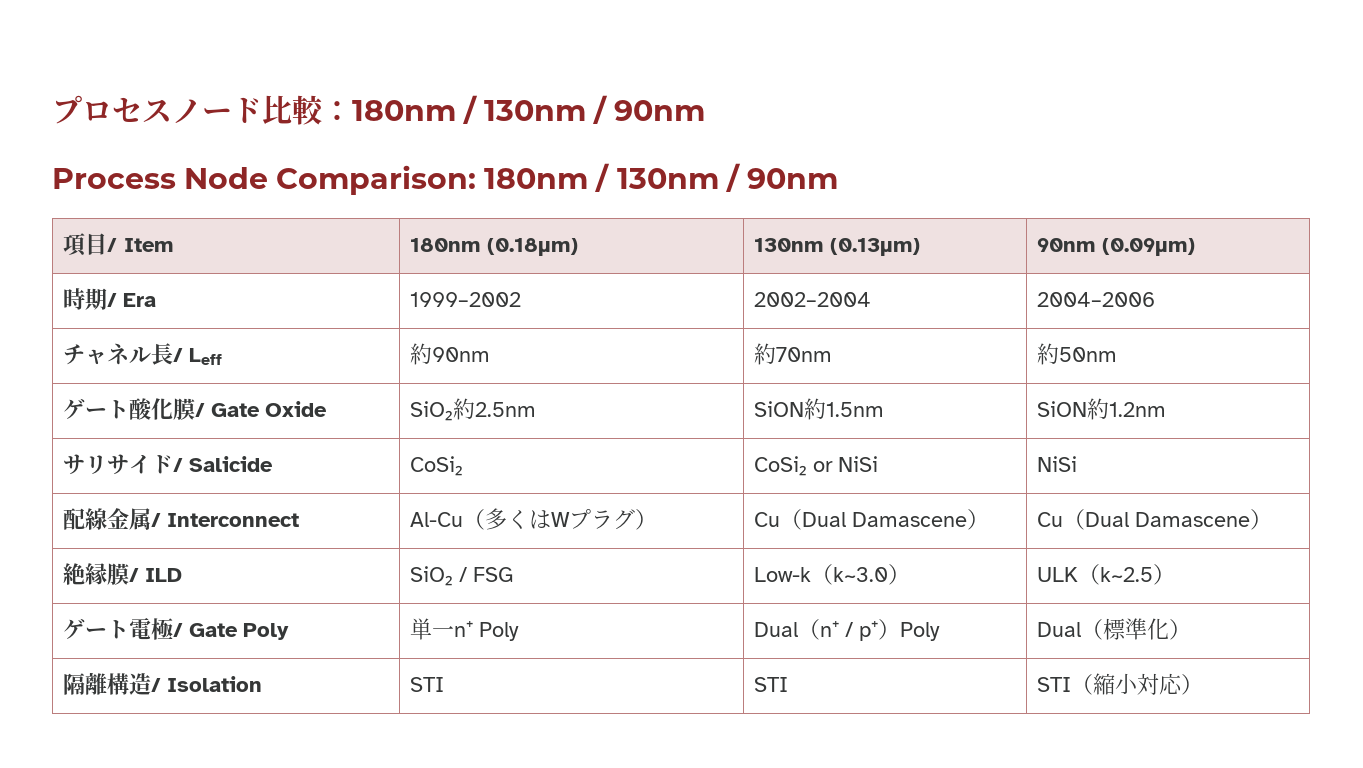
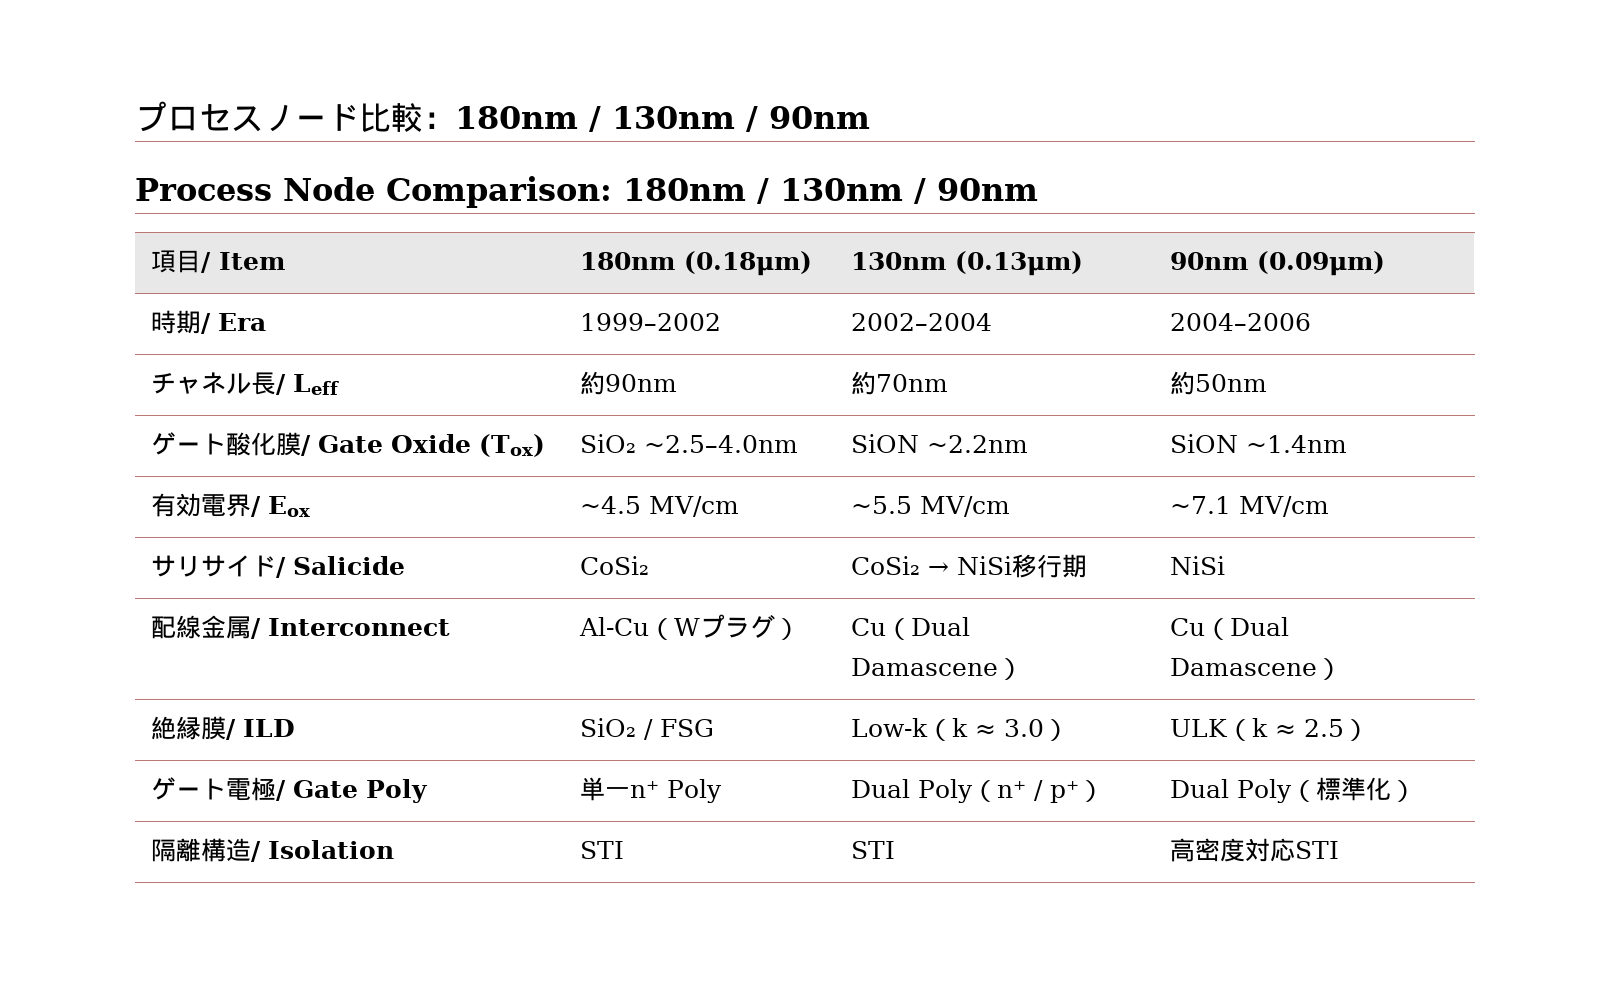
- ゲート酸化膜/ Gate Oxide | SiO₂約2.5nm | SiON約1.5nm | SiON約1.2nm
+ ゲート酸化膜/ Gate Oxide (Tox) | SiO₂ ~2.5–4.0nm | SiON ~2.2nm | SiON ~1.4nm
+ 有効電界/ Eox | ~4.5 MV/cm | ~5.5 MV/cm | ~7.1 MV/cm
- サリサイド/ Salicide | CoSi₂ | CoSi₂ or NiSi | NiSi
+ サリサイド/ Salicide | CoSi₂ | CoSi₂ → NiSi移行期 | NiSi
- 配線金属/ Interconnect | Al-Cu（多くはWプラグ） | Cu（Dual Damascene） | Cu（Dual Damascene）
+ 配線金属/ Interconnect | Al-Cu（Wプラグ） | Cu（Dual Damascene） | Cu（Dual Damascene）
- 絶縁膜/ ILD | SiO₂ / FSG | Low-k（k~3.0） | ULK（k~2.5）
+ 絶縁膜/ ILD | SiO₂ / FSG | Low-k（k ≈ 3.0） | ULK（k ≈ 2.5）
- ゲート電極/ Gate Poly | 単一n⁺ Poly | Dual（n⁺ / p⁺）Poly | Dual（標準化）
+ ゲート電極/ Gate Poly | 単一n⁺ Poly | Dual Poly（n⁺ / p⁺） | Dual Poly（標準化）
- 隔離構造/ Isolation | STI | STI | STI（縮小対応）
+ 隔離構造/ Isolation | STI | STI | 高密度対応STI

────────────────────────────────────────

Exercise:
Report how many lines in the data include the word "配線金属", and give nothing but the count.

Solution to the problem:
2